Trois hommes dans un bateau (sans parler des poissons).



Encore un mensonge, ma propension à m’arranger avec la réalité pour un bon mot pour une référence, que Jérome K. Jérome me pardonne pour l’emprunt du titre. En vérité ils étaient deux, je n’étais qu’un passager, un pénible toujours dans les pattes.

Qu’est ce que la photographie sinon un prétexte pour aller vers l’autre et assouvir sa curiosité, une ligne de savoir en plus sur le cv de l’intime, à la rencontre des gens qui nous nourrissent. Un père et son fils, embarqué à 16 ans pour ne plus jamais débarquer vraiment. C’est la femme, la mère qui vend à terre, et les deux gaillards eux enchainent les marées pour aller ramasser ce qui veut bien l’être. Trois fois, quatre fois par semaine ils sortent en mer, pour la coquille, le homard, la sole, la raie, le rouget, tout ce qui veut bien se perdre dans les mailles du chalut.

C’est un métier d’attente : l’attente pour aller sur la zone de pêche, l’attente pendant que le chalut accomplit sa tâche, et un métier d’espoir chaque fois renouvelé, l’espoir souvent déçu d’un trait miraculeux. Le fils attend pendant que le père pilote le bateau, le père attend pendant que le fils vide la poche et les poissons.

J’étais venu voir la pêche, Anita Conti de pacotille, et comme toujours c’est la relation humaine qui devient le sujet.
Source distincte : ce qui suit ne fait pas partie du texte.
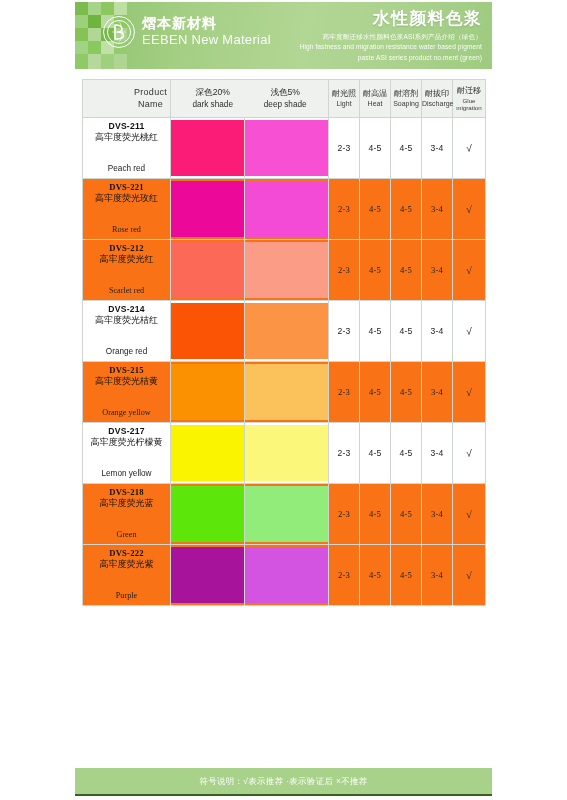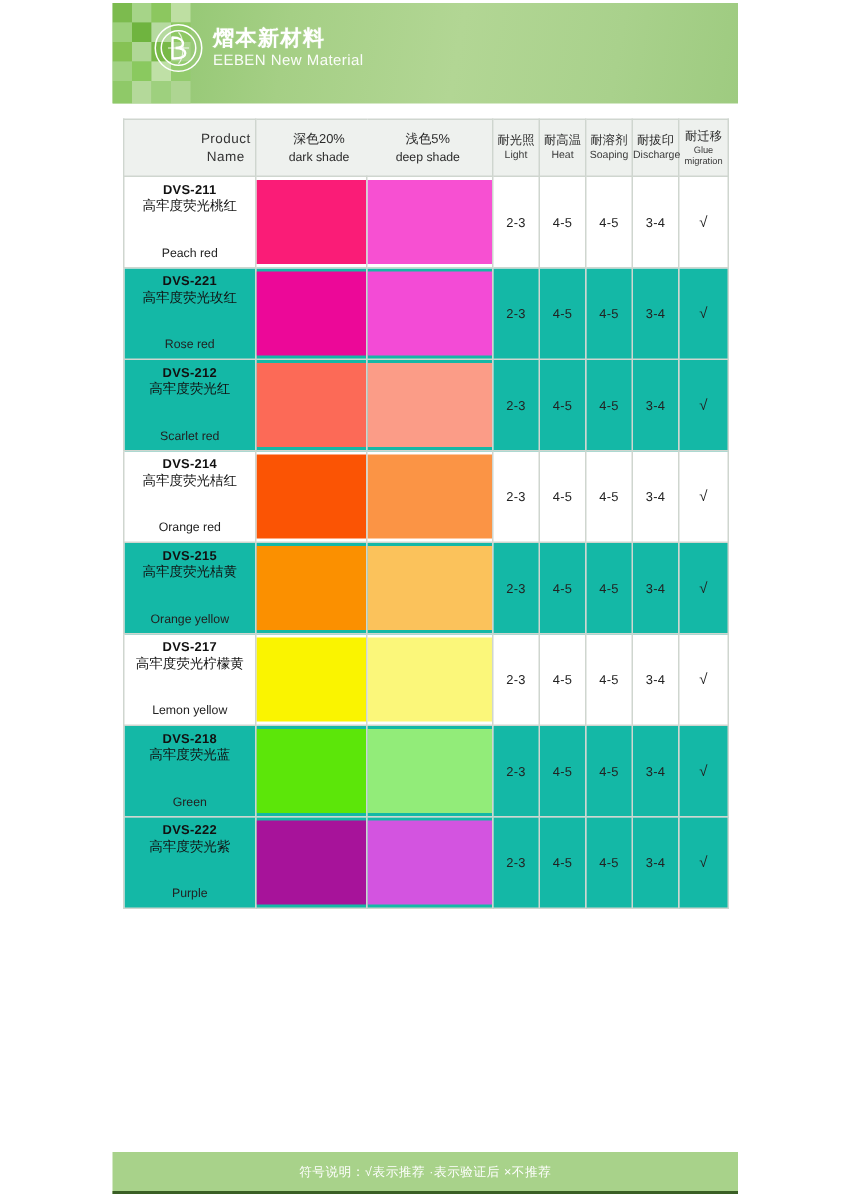"水性颜料色浆" div.banner-right { html: none -> <div> <div>水性颜料色浆</div> <div>高牢度耐迁移水性颜料色浆ASI系列产品介绍（绿色）</div> <div>High fastness and migration resistance water based pigment</div> <div>paste ASI series product no.ment (green)</div> </div> }
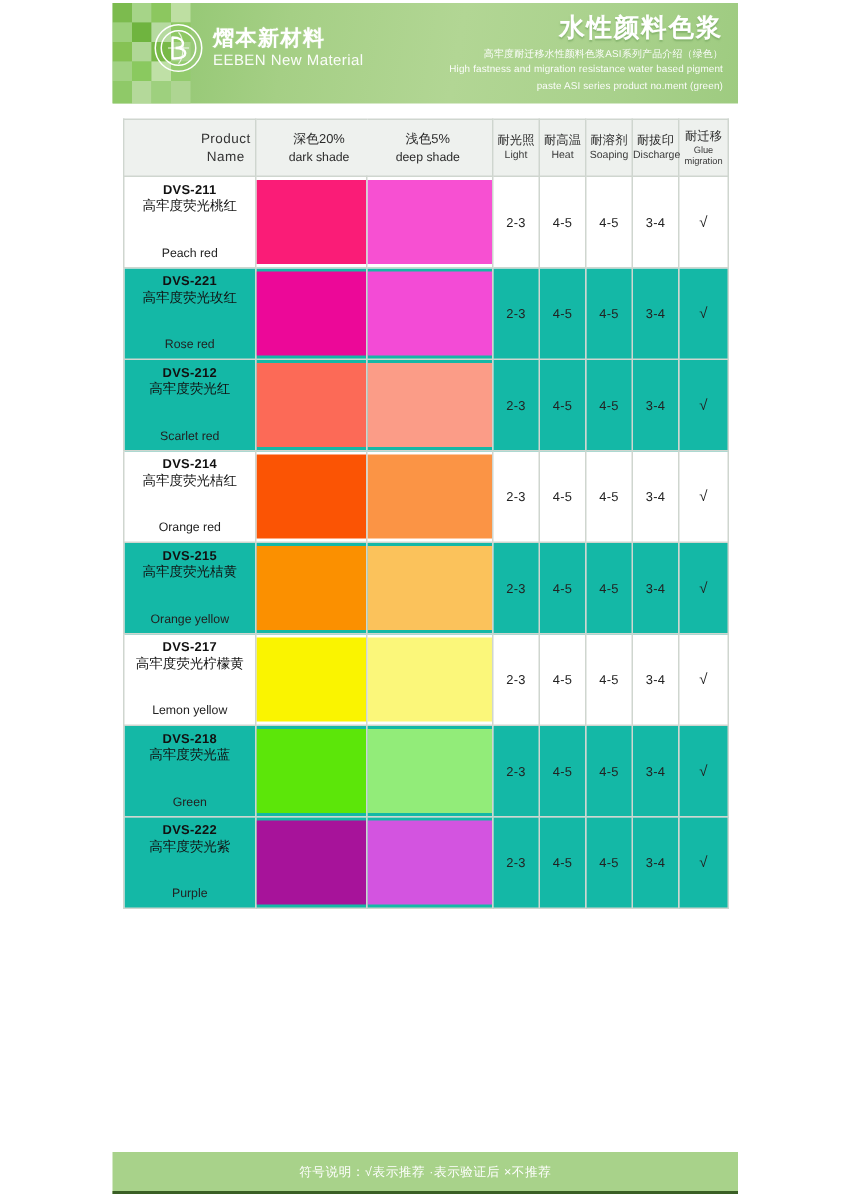"EEBEN New Material" .logo-en { font-size: 10px -> 13px }
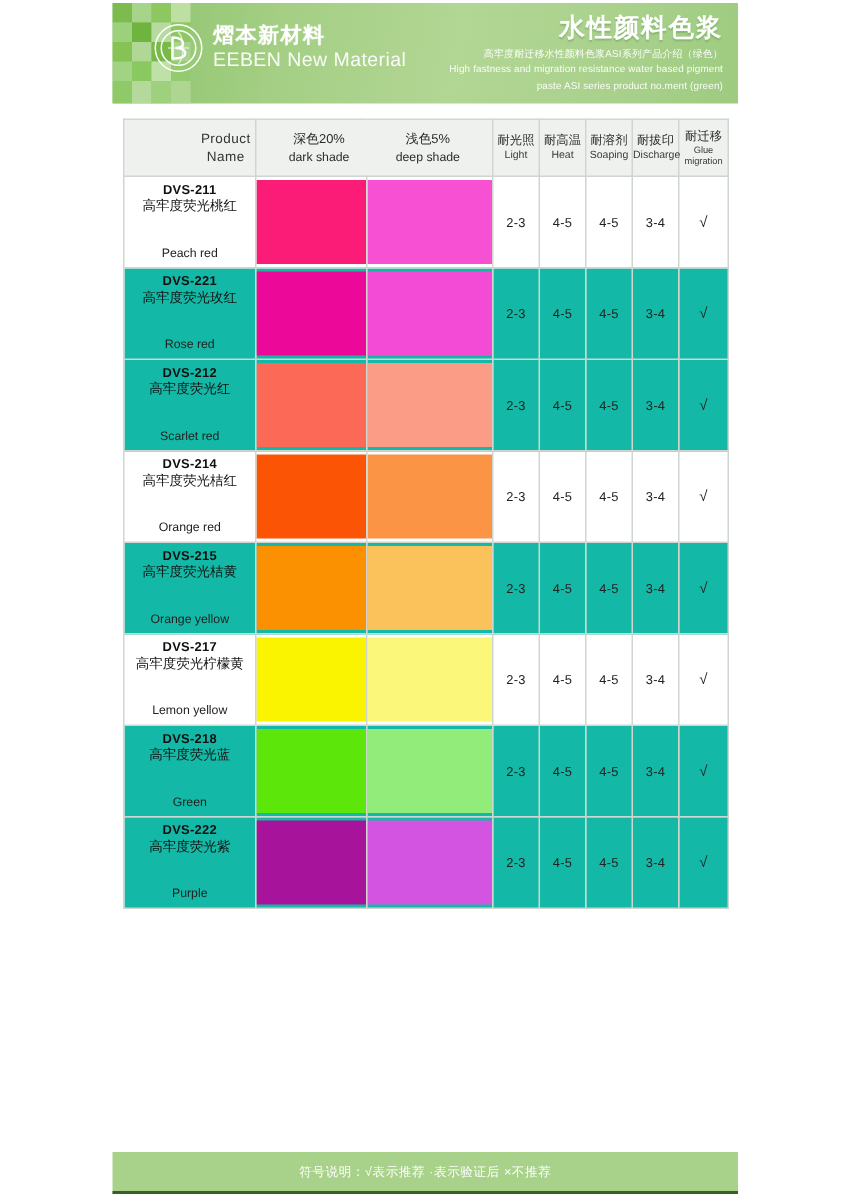"DVS-221" tr.prow.alt td { background: #14b8a6 -> #f97316; font-family: none -> Liberation Serif, serif }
La communication sans les mots, des automatismes mûs par l’intime, c’est sans doute le plus déroutant, un processus de précision qui se déroule sans que le besoin des mots se fasse sentir. Le choix de la route, le choix de rentrer parce que la paye est assurée et que rester plus longtemps c’est prendre le risque de ne pas tout vendre, les décisions muettes ne seraient de toute façon pas plus remises en cause si elles étaient énoncées. Le jour où le matelot parlera c’est qu’il sera devenu patron. C’est prévu, la vie semble plus urgente sur la mer ; à 22 ans cela fait déjà 6 ans qu’il travaille, la maison est presque achevée, ne manque qu’une famille à mettre dedans, mais ce n’est pas facile quand la mer prend tellement de place.

Chacun son enfer : les nuits de décembre, quand il faut coûte que coûte sortir dans le froid et  le noir sont un paradis pour certains, l’enfer, le matelot l’a connu, les bulotiers sont, paraît il, les pires embarquements possibles, le forçat, c’est souvent l’autre. Sa sœur est gendarme à Paris, lui ne s’est jamais vu que comme un pécheur, un racleur d’océan pour revenir sur Anita qui décidemment a plus de verbe que moi. L’avenir semble tout tracé, si aucune fortune de mer ne vient contrarier le destin, il sera pécheur jusquà la fin.

Une fois sur l’eau les interrogations des terriens semblent lointaines, la gestion de la ressource, le brexit, le prix du gazoil, quand on passe le fort Lalatte, tout redevient comme avant… Trois hommes dans un bateau (Sans parler des poissons).